The image of her is stagnant, and becoming incomplete. Her hair is its natural blonde, and chopped short underneath to emulate Kurt Cobain. Shaggy, clean, and puffy. Despite her early grunge aesthetic, Lindsey kept clean, smelt like floral shampoo, shaved her legs every few days. Your mind reels, relentless. If-onlys spill continuous. There was a summer day she came over, bragging her pockets were lined with pastel packets of yellow heroin. It was after the official break-up, but before things were so bad you couldn’t even see her. Chasing your brother with the hose, you joked about soaking her down, ruining her stash. One big if only. And minuscule compared to the larger if only: if only you could stop someone you love from destroying themselves by wishing it.
Less than two years ago your father told you he saw her, Lindsey. “She was just walking down the median, right here, on Long Lake.” He shook his head.
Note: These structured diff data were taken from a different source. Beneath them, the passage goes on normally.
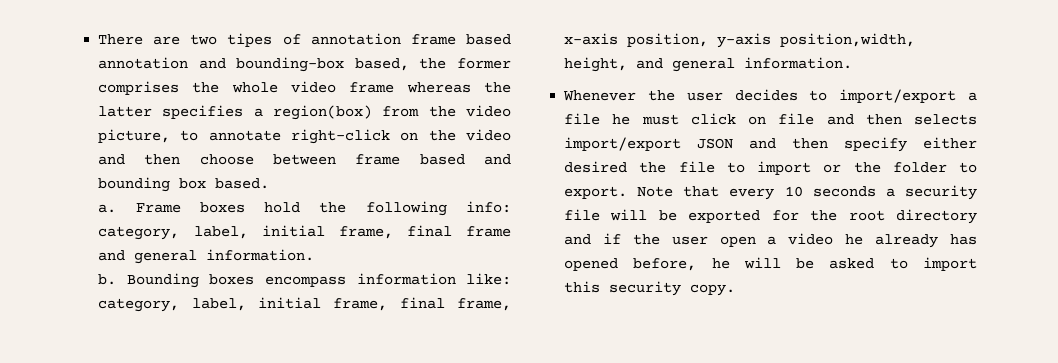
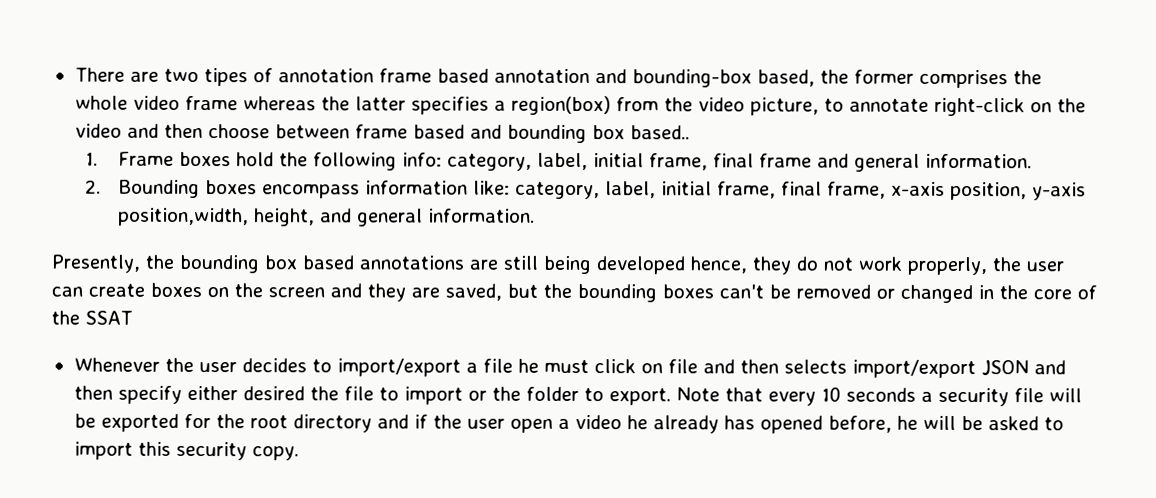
[215,178,270,189] [98,204,117,213] based. // a. -> [629,125,690,140] [85,152,99,166] based.. // 1.
[98,274,117,285] b. -> [85,179,102,194] 2.
(853, 63) none -> [51,254,1064,276] [51,282,1097,304] [51,310,133,325] // Presently, the bounding box based annotations are still being developed hence, they do not work properly, the user can create boxes on the screen and they are saved, but the bounding boxes can't be removed or changed in the core of the SSAT

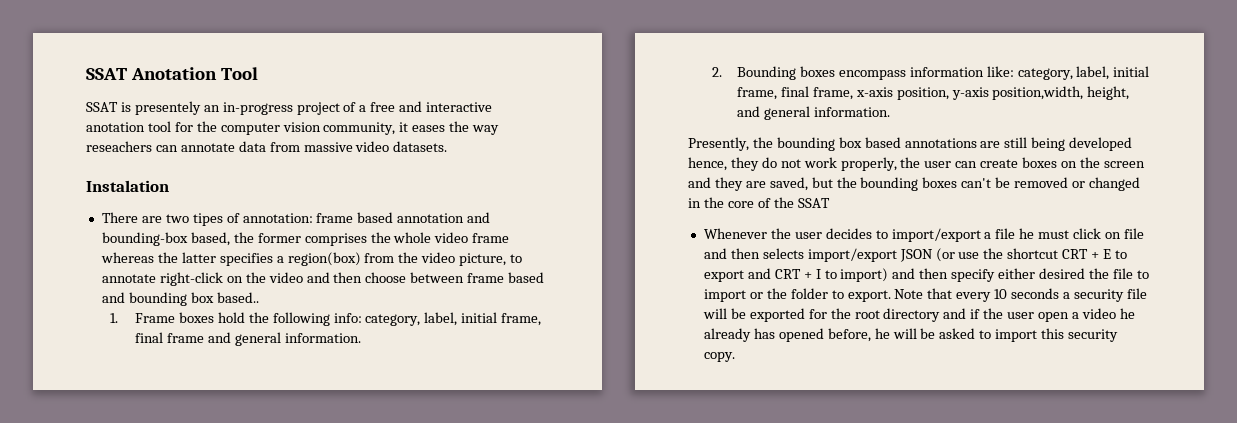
(74, 74) none -> [86,67,258,80] [86,101,493,115] [86,121,500,135] [86,141,448,152] [86,180,169,192] SSAT Anotation Tool // SSAT is presentely an in-progress project of a free and interactive anotation tool for the computer vision community, it eases the way reseachers can annotate data from massive video datasets. // Instalation //
[277,68,374,83] annotation -> [242,213,313,223] annotation:
(1029, 368) none -> [935,248,1127,262] [703,268,889,282] (or use the shortcut CRT + E to export and CRT + I to import)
You had her number. You were home. “She looked like she was back in the old days — big pants, greasy hair. She looked bad.” If only you had called her. Like it would have mattered. As though one phone call could have changed this eventual end.
You tell yourself there's nothing you could have done, that the chips will fall. But then there is the reality of her wake. Here you have to admit you are, you were, a coward. The last time you saw her, she looked good. She was clean, had light in her eyes. She was going to college, she cut her hair in a preppy way you didn't trust, but she was lucid with reasonable goals. The long hard hug she gave you was honest. Later, you knew she was using again. You thought of reaching out to her, just to see how she was, because there are only so few people anybody can connect with, and all else aside, you two shared that.
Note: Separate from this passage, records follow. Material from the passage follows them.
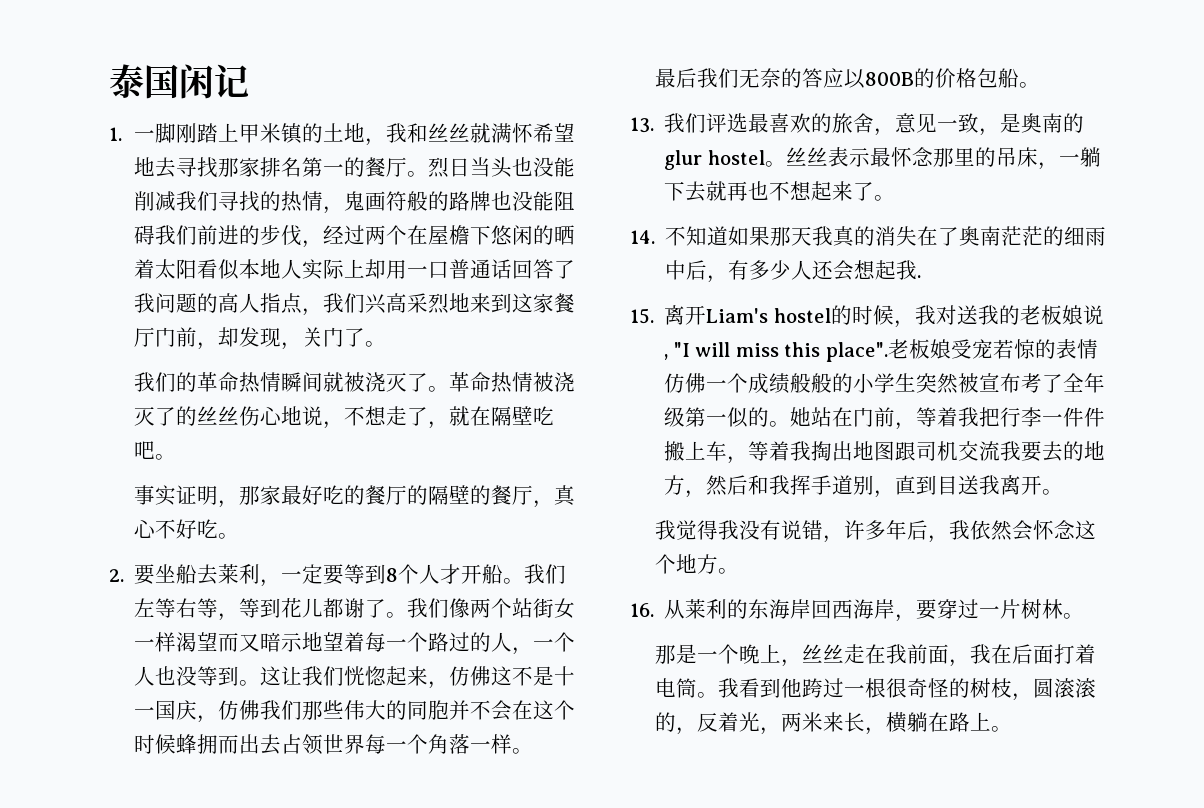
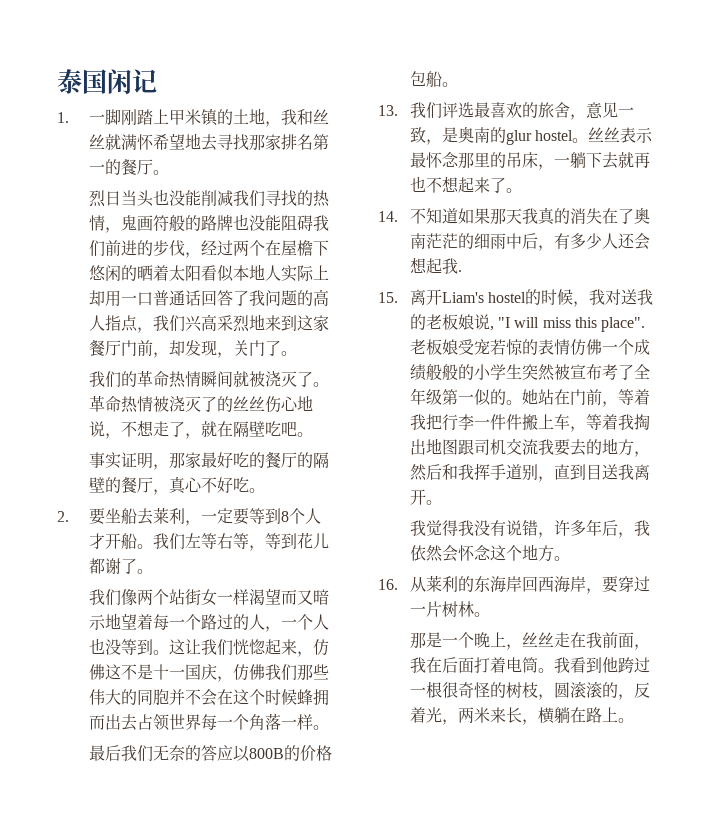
(429, 174) none -> (169, 172) //
(408, 615) none -> (153, 571) //

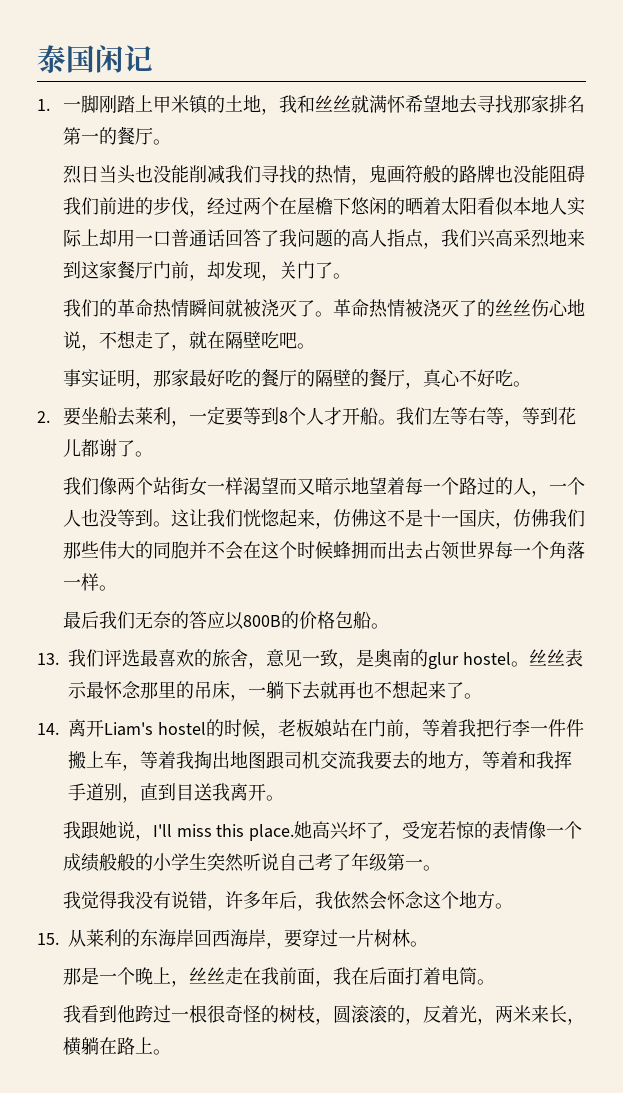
[409,207,650,225] [409,233,650,251] [409,257,462,274] [378,292,398,303] 不知道如果那天我真的消失在了奥南茫茫的细雨中后，有多少人还会想起我. // 15. -> (59, 729) none
[589,289,654,305] [409,314,646,332] [409,339,650,356] [409,364,650,381] [409,388,538,406] 我对送我的老板娘说, "I will miss this place".老板娘受宠若惊的表情仿佛一个成绩般般的小学生突然被宣布考了全年级第一似的。她 -> [277,719,332,737] 老板娘
[409,464,442,481] 然后 -> [482,751,518,769] 等着
(442, 502) none -> [62,821,583,841] [62,852,441,872] // 我跟她说，I'll miss this place.她高兴坏了，受宠若惊的表情像一个成绩般般的小学生突然听说自己考了年级第一。
[378,579,398,590] 16. -> [37,933,59,945] 15.
(554, 670) none -> (495, 982) //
But you were a coward. Stubborn. Clinging helplessly to a single lost image in time. If only. What you could have done. Empty phrases for an empty shell, like her family, like that part of you that will always find her in everyday life.
At the funeral tomorrow the pastor will say that Lindsey emulated Jesus in everything she did. This comment will strike you funny. The most hideous irony. A cavalcade of memories, things she did that were in no way inspired by Jesus, will emerge. Poor Lindsey, poor fucking Lindsey. You see her, clearly, bright white teeth through her wide smile. You've never been so happy in your life, with this girl, the first girl you've ever loved, the first person you will ever truly, honestly, inside and out, love. Her corpse doesn't move, doesn't even recognize your presence. If only. And all you can think is what a goddamn shame.